Seams that this is a fundamental question. In this question you used the mathematical formulation of survival function but I guess you may define the tails based on areas: $(-inf, μ−3σ]$ and $[μ+3σ,inf)$.

My hypothesis is if some distribution has "fatter tail" that would be larger area under the PDF curve in that tail area. Is this a good definition of tails of just a simplification?

I can agree that on Wikipedia at the moment there are several suspicious satements at least regarding the fat tailed distribution evaluation based on skewness and kurtosis examination.

You confirmed: Please note that moments, like skewness or kurtosis, are not good for characterizing tail behavior.

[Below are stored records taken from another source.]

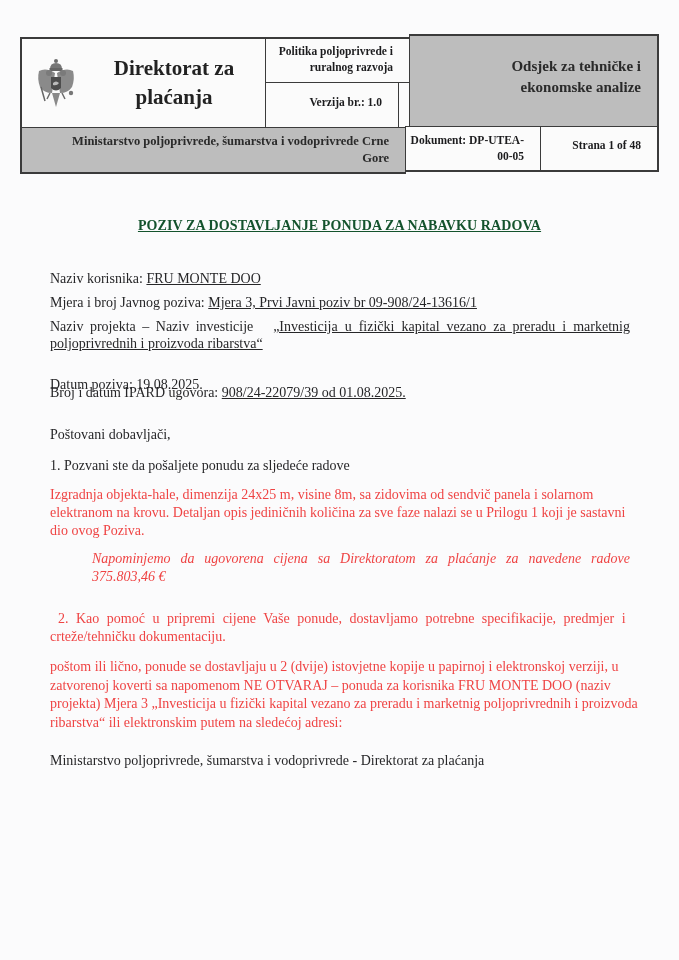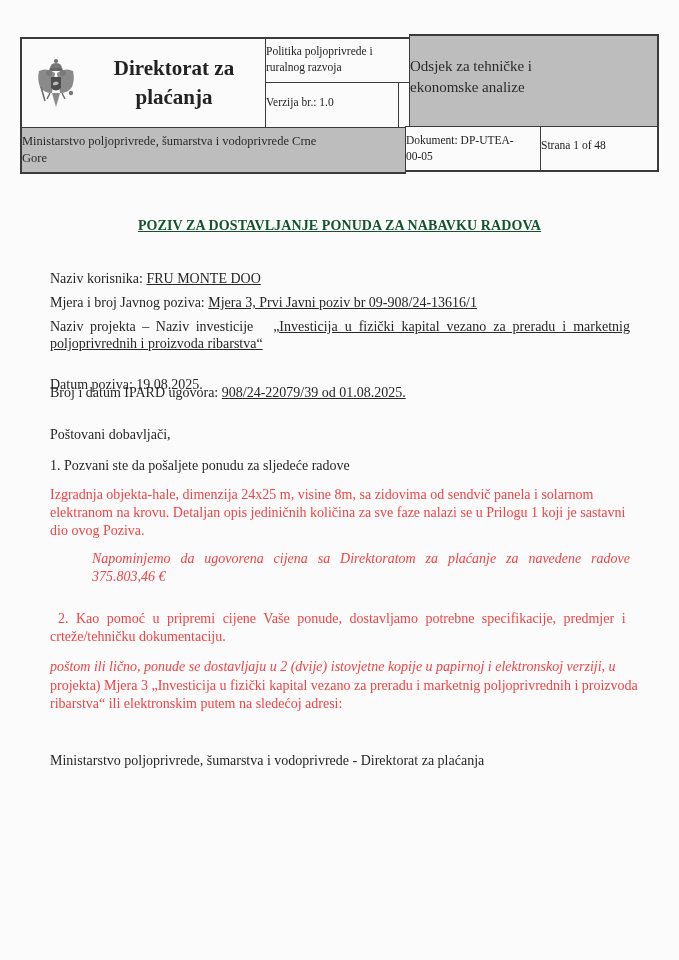"Politika poljoprivrede i" .cell-text { font-weight: normal -> bold; right: 7px -> 16px; text-align: left -> right }
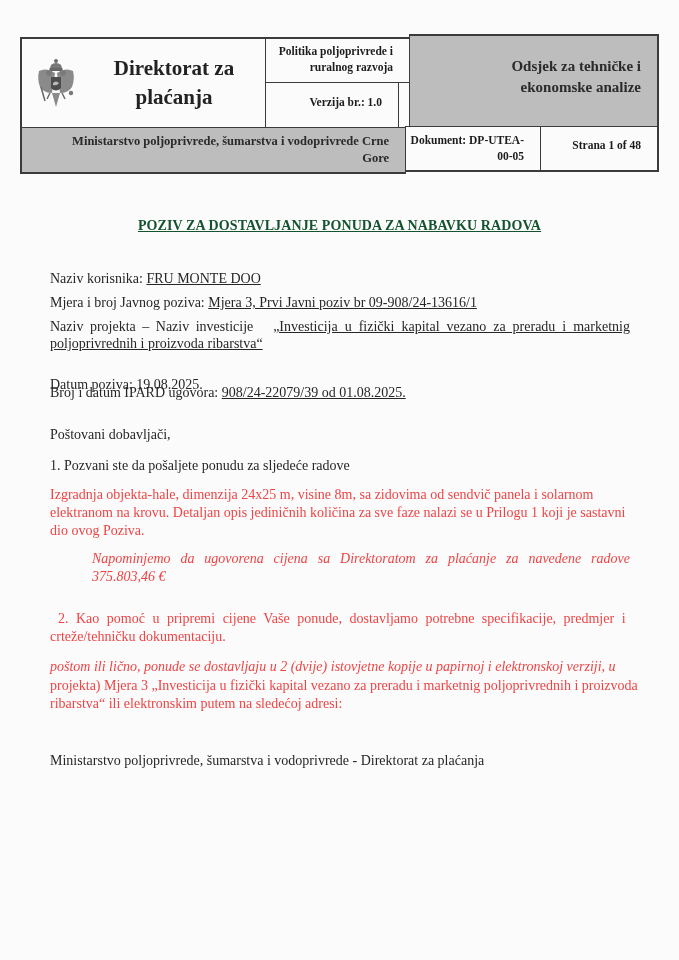"poštom ili lično, ponude se" div { font-style: italic -> none }
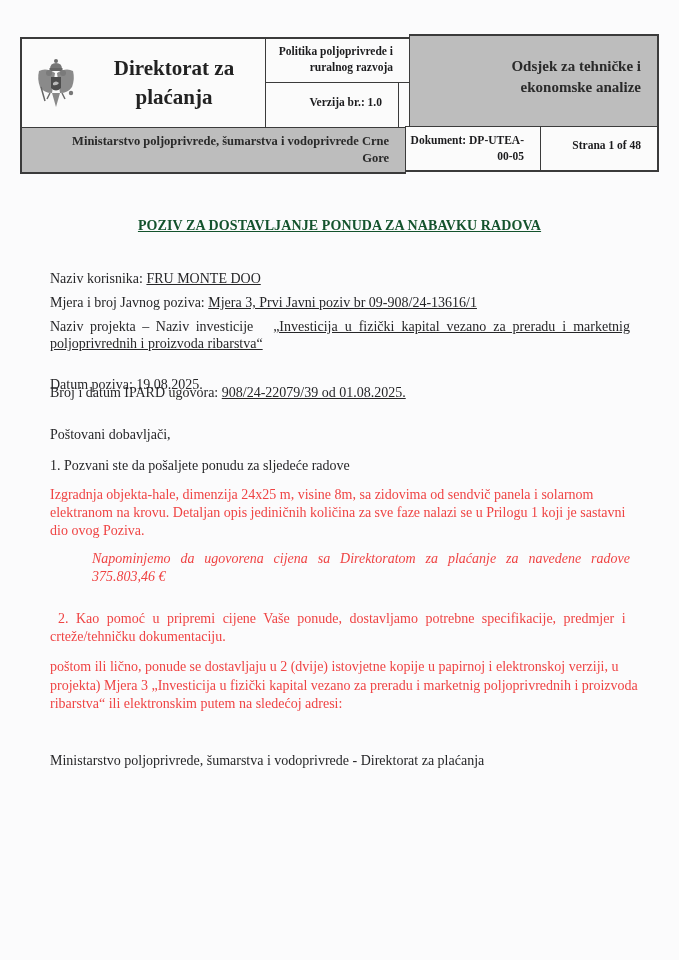"zatvorenoj koverti sa napomenom NE" div { html: none -> <div>zatvorenoj koverti sa napomenom NE OTVARAJ – ponuda za korisnika FRU MONTE DOO (naziv</div> }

2. Why the density is not the correct object to study?

PDF for continuous functions seams like the best possible function to study because it must add to 1 by definition. So far I meat some distributions like Cauchy that don't have Moment Generating function i.e. don't have moments but how can continuous distribution be without a PDF?

Isn't that if we know the CDF ( I like the term cumulative in here) we should know the PDF?

3. CDF should be continuous, and this is the reason for the 2.

This is more like helping me to understand the dynamics behind your answer.

4. The terms fat-tailed and heavy-tailed are sometimes synonymous

This is from Wikipedia. Would you agree these are synonyms.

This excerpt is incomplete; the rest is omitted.